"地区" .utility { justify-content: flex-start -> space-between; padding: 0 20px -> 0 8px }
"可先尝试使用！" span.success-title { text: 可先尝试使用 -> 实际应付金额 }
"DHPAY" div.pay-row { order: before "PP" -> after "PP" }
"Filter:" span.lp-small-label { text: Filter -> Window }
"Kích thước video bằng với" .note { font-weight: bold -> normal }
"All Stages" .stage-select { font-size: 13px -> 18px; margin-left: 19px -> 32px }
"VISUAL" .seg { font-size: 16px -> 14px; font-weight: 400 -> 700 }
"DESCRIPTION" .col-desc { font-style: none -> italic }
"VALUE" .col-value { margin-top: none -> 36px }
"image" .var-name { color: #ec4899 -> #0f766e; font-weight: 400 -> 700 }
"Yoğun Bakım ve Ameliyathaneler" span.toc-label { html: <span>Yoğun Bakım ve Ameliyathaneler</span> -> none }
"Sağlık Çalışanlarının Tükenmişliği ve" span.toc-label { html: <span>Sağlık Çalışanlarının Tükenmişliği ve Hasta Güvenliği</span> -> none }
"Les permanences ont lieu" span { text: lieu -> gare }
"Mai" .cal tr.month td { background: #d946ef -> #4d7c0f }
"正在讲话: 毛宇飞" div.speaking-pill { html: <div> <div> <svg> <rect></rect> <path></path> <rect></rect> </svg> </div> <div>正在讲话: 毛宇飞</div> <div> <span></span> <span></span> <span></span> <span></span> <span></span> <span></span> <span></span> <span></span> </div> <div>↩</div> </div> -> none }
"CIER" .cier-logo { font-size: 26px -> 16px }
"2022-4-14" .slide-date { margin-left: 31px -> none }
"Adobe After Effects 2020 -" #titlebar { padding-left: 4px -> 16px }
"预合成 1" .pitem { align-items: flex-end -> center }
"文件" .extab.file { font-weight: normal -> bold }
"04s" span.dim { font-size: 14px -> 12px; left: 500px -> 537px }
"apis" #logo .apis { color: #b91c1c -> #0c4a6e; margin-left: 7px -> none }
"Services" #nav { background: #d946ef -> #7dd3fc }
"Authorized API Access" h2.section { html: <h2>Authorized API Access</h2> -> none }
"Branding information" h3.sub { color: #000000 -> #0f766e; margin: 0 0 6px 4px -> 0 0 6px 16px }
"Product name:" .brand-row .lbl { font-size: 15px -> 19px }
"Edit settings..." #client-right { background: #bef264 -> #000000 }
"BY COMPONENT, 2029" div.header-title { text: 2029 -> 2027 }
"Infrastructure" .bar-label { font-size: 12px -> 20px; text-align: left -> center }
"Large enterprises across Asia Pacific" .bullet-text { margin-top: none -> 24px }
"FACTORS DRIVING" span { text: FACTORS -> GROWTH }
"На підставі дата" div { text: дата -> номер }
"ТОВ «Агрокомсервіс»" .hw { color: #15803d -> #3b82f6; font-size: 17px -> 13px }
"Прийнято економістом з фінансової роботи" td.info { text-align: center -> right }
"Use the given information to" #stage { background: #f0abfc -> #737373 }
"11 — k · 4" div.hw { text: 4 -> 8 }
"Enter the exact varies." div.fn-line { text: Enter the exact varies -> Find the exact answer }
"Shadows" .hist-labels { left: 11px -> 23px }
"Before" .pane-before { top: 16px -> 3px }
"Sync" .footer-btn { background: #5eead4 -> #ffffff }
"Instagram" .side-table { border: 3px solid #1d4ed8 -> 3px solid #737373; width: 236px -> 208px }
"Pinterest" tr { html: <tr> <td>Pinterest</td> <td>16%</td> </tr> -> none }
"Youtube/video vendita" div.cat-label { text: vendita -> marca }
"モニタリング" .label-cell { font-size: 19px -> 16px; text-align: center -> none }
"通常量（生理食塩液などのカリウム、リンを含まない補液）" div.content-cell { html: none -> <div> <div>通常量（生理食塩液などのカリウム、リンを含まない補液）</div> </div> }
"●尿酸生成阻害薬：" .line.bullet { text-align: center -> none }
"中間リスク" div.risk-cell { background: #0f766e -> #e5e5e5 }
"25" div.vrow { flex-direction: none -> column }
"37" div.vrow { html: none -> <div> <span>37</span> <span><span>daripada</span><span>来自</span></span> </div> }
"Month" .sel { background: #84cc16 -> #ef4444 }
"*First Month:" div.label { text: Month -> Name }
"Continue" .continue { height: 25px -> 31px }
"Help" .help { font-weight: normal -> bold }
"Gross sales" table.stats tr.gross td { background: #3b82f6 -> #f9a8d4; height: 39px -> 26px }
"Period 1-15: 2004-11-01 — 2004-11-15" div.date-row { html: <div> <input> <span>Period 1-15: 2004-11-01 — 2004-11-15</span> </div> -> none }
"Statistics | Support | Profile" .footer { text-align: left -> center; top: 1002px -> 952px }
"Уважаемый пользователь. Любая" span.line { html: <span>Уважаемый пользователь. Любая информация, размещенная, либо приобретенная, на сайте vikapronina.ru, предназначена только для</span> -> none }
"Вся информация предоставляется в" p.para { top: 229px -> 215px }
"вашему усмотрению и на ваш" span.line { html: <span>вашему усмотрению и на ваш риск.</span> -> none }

########################################

Required work:
Each line holding the word "flex" must be pulled from the records.

Output of the task:
"地区" .utility { justify-content: flex-start -> space-between; padding: 0 20px -> 0 8px }
"预合成 1" .pitem { align-items: flex-end -> center }
"25" div.vrow { flex-direction: none -> column }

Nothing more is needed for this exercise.